Forge (UI) Ahead: LLM Vision and Text Prompt Engineering for FLUX.1
Flux model is versatile (even if better suited for photorealism at the moment), and it seems to react nicely to verbose descriptions. To effectively leverage the power of FLUX.1 you can use LLM-Vision/Text LLama 3 model for generation directly from the A1111 Forge UI interface (there are also node solutions for ComfyUI, for some time already). This article will guide you through the process of setting up Auto LLM Extension and a suitable model for your LLM-Vision and LLM-Text experiments using FLUX.1.
What You Will Need
- Forge UI Installation
- Auto LLM A1111 Extension
- LM Studio Installation
- Llama 3 model or text/vision model
- Flux.1 model
- 16GB+ of VRAM is recommended (you probably may use the technique on lower VRAM, f.i. using a smaller FLUX and LLM quantized models)
Quick Installation Instructions
Forge UI + Auto LLM + FLUX.1
Install free version control manager git from git-scm.com. In target folder, where you want your Forge Ui installation, open cmd terminal and run git clone https://github.com/lllyasviel/stable-diffusion-webui-forge.git
Run webui-user.bat
to automatically setup Forge UI.
After the installation finishes, run Forge UI (webui-user.bat) and head into the Extensions tab. Go to Available, click "Load from:" button. After the list appears, find Auto LLM (sd-webui-decadetw-auto-prompt-llm) extension and install it. Apply and restart Forge UI.
Now download FLUX.1 model version you want (consider your VRAM size). Unless you use flux1 bnb-nf4 versions you will also need clip , text encoder and the correct VAE files. You will find more detailed article about FLUX.1 in Forge here.
You may consider a smaller quantized version of FLUX, depending on your VRAM size, SCHNELL https://huggingface.co/city96/FLUX.1-schnell-gguf, DEV https://huggingface.co/city96/FLUX.1-dev-gguf
LM Studio + Llama Vision Model
With LM Studio you can easily install run LLM models locally. Install LMStudio https://lmstudio.ai/.
In LM Studio, go to Search section (a magnifying glass icon). Search for xtuner
. Download two files:
- llava-llama-3-8b-v1_1-mmproj-f16.gguf (VISION ADAPTER)
- llava-llama-3-8b-v1_1-int4.gguf (MODEL)
You may experiment with various llama 3 models for text generation, but only versions with VISION ADAPTER will work in the LLM Vision mode in Auto LLM Extension.

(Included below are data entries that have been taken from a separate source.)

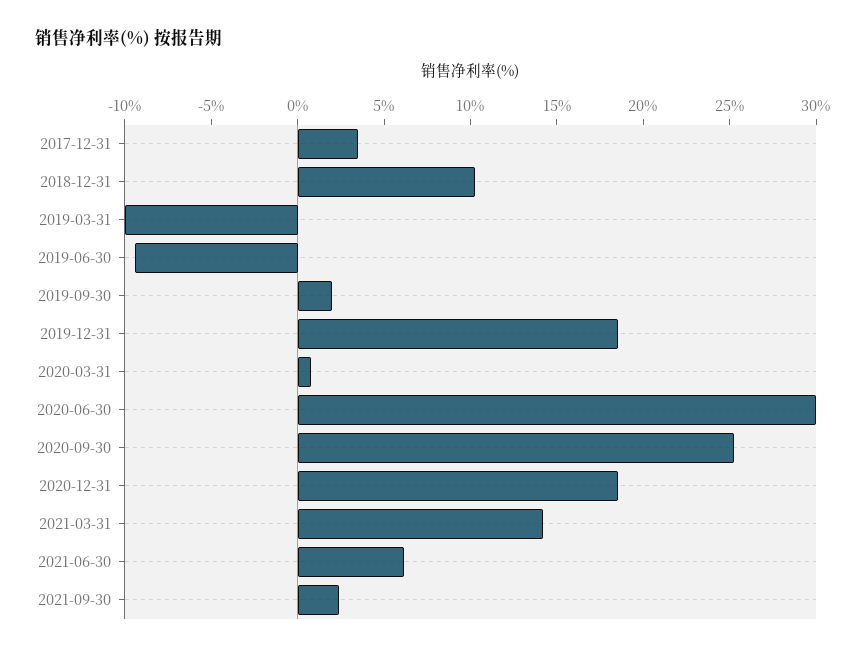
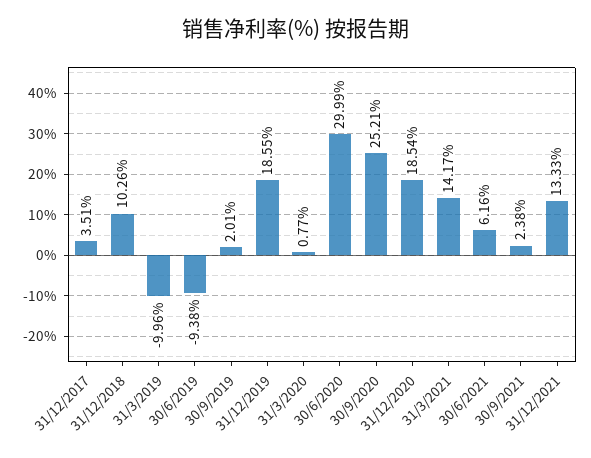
31/12/2021: none -> 13.33

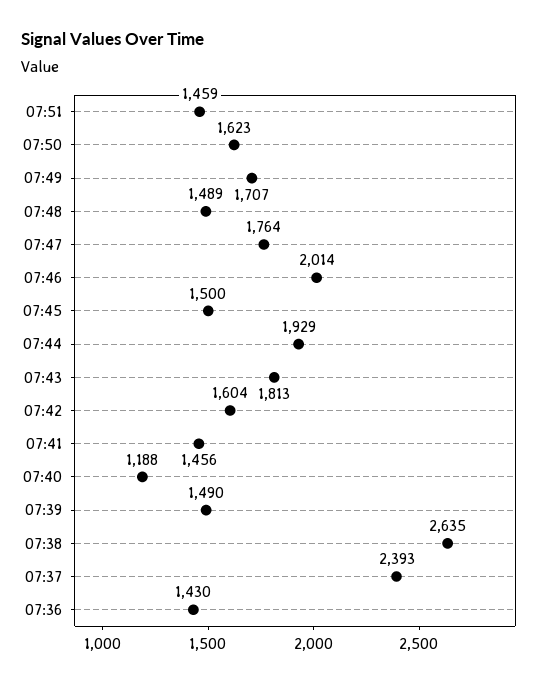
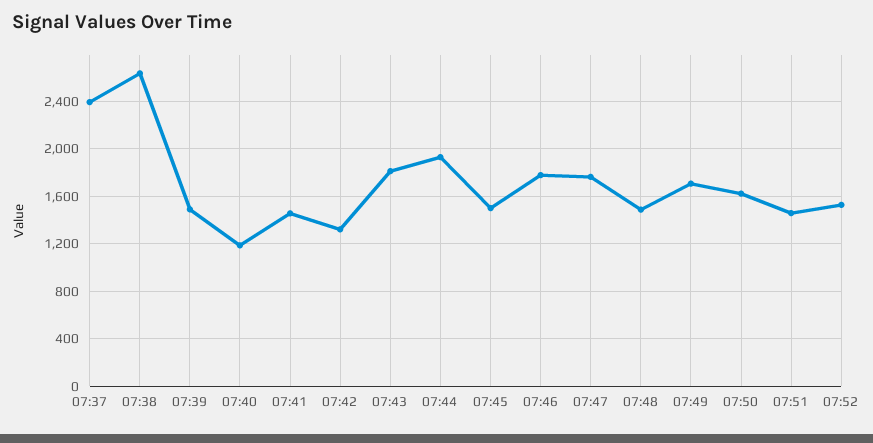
07:46: 2014 -> 1800
07:42: 1604 -> 1300
07:36: 1430 -> none
07:52: none -> 1500

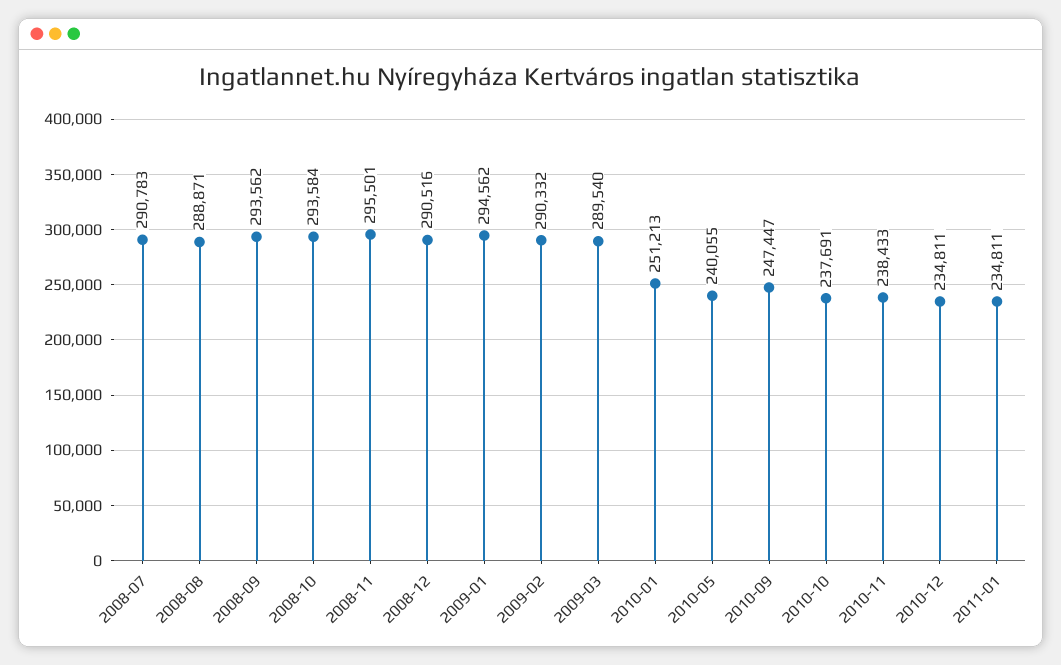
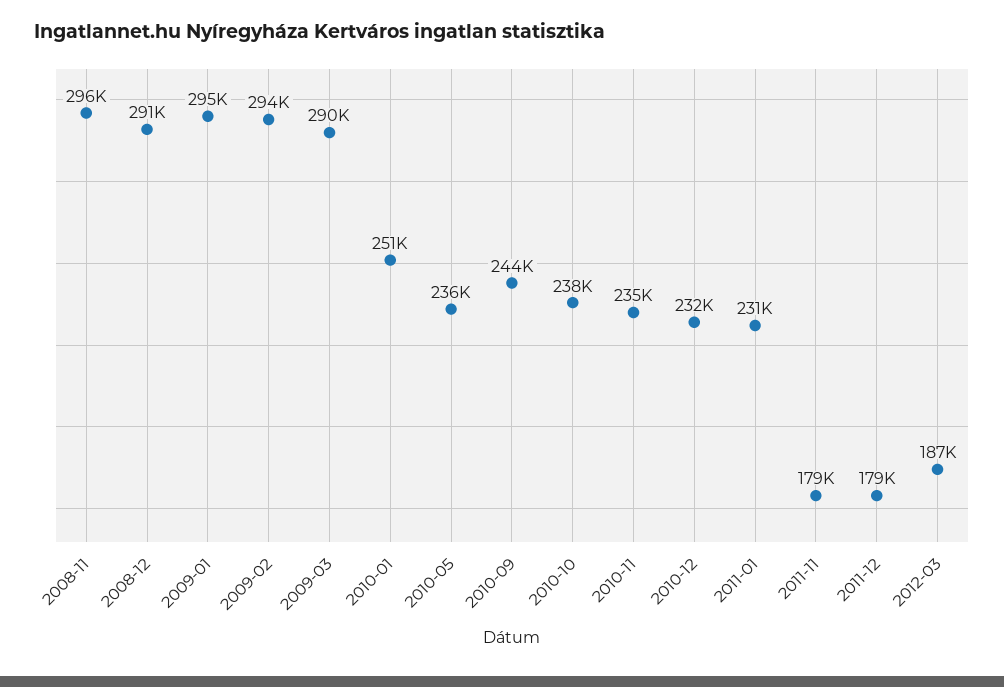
2008-07: 290783 -> none
2008-08: 288871 -> none
2008-09: 293562 -> none
2008-10: 293584 -> none
2009-02: 290332 -> 294000
2010-05: 240055 -> 236000
2010-09: 247447 -> 244000
2010-11: 238433 -> 235000
2010-12: 234811 -> 232000
2011-01: 234811 -> 231000
2011-11: none -> 179000
2011-12: none -> 179000
2012-03: none -> 187000

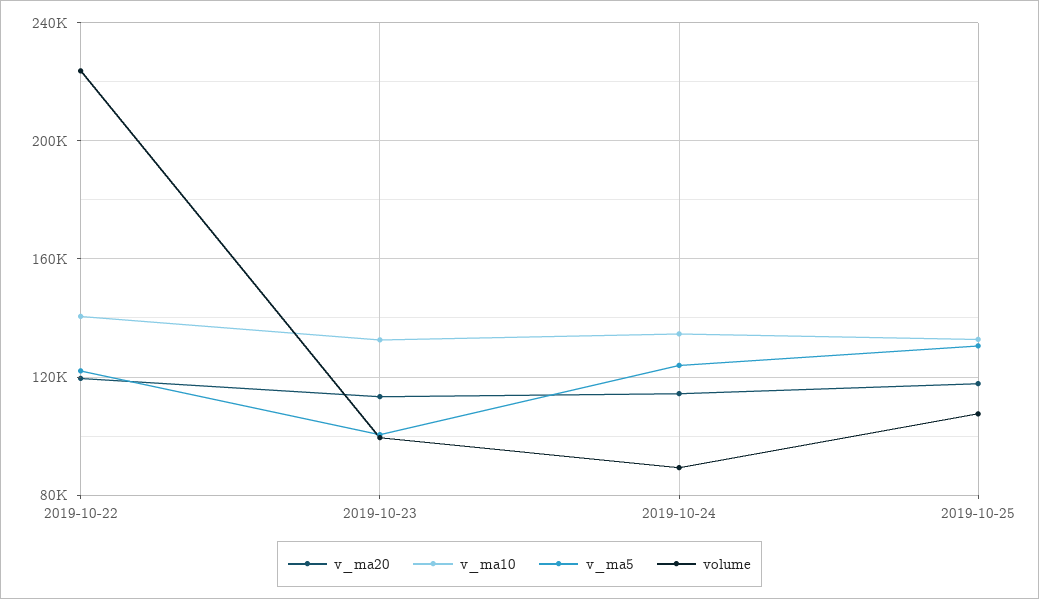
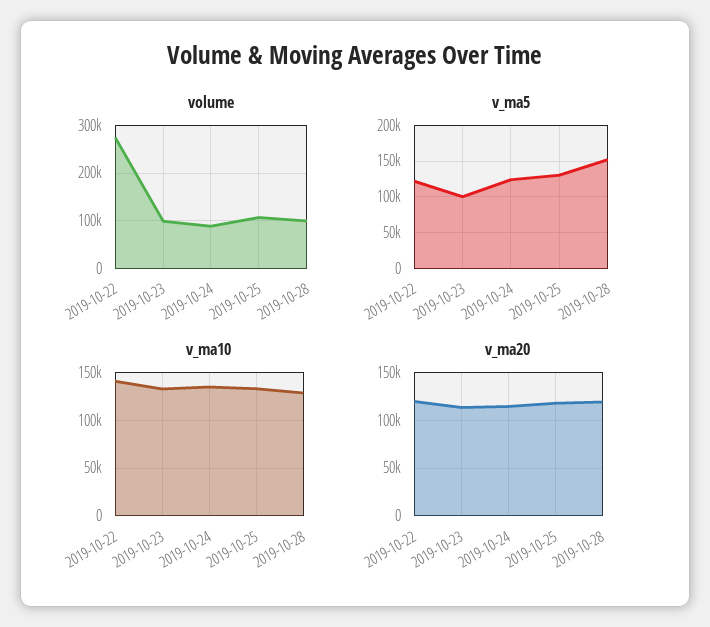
volume, 2019-10-22: 225000 -> 280000
volume, 2019-10-28: none -> 100000
v_ma5, 2019-10-28: none -> 150000
v_ma10, 2019-10-28: none -> 130000
v_ma20, 2019-10-28: none -> 120000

An article about LM Studio and LLMs running locally is here on the site.
Settings in LM Studio and Forge
To run the downloaded VISION/TEXT LLM model in LM Studio, use "Local Server" icon on the left, click the top button for loading models, and load the xtuner llava llama 3 model. The server should start automatically (if does not, use "Start server" button in Configuration frame panel).
With these settings the controls from Auto-LLM should work for both LLM-text and LLM-vision.
Auto LLM Usage
LLM-text
- In Auto LLM, activate "Enable LLM-Answer to SD-prompt"
- In Auto LLM, put your prompt into [LLM-Your-Prompt], and you may use A1111 "Generate" button to create and image even with empty normal prompt.
- Additionally, You may use Call LLM above button in Auto LLM extension, to generate the prompt into the text window, and copy+paste from there.
LLM-vision
- Drag+drop an image and press Call LLM-vision above. You need a model with vision adapter installed, see instructions above.
- For another image, close the current one with cross symbol, and drop the next one.
- If "Enable LLM-vision" is active, the prompt generated from an input image is used as a main prompt, similarly to LLM-text.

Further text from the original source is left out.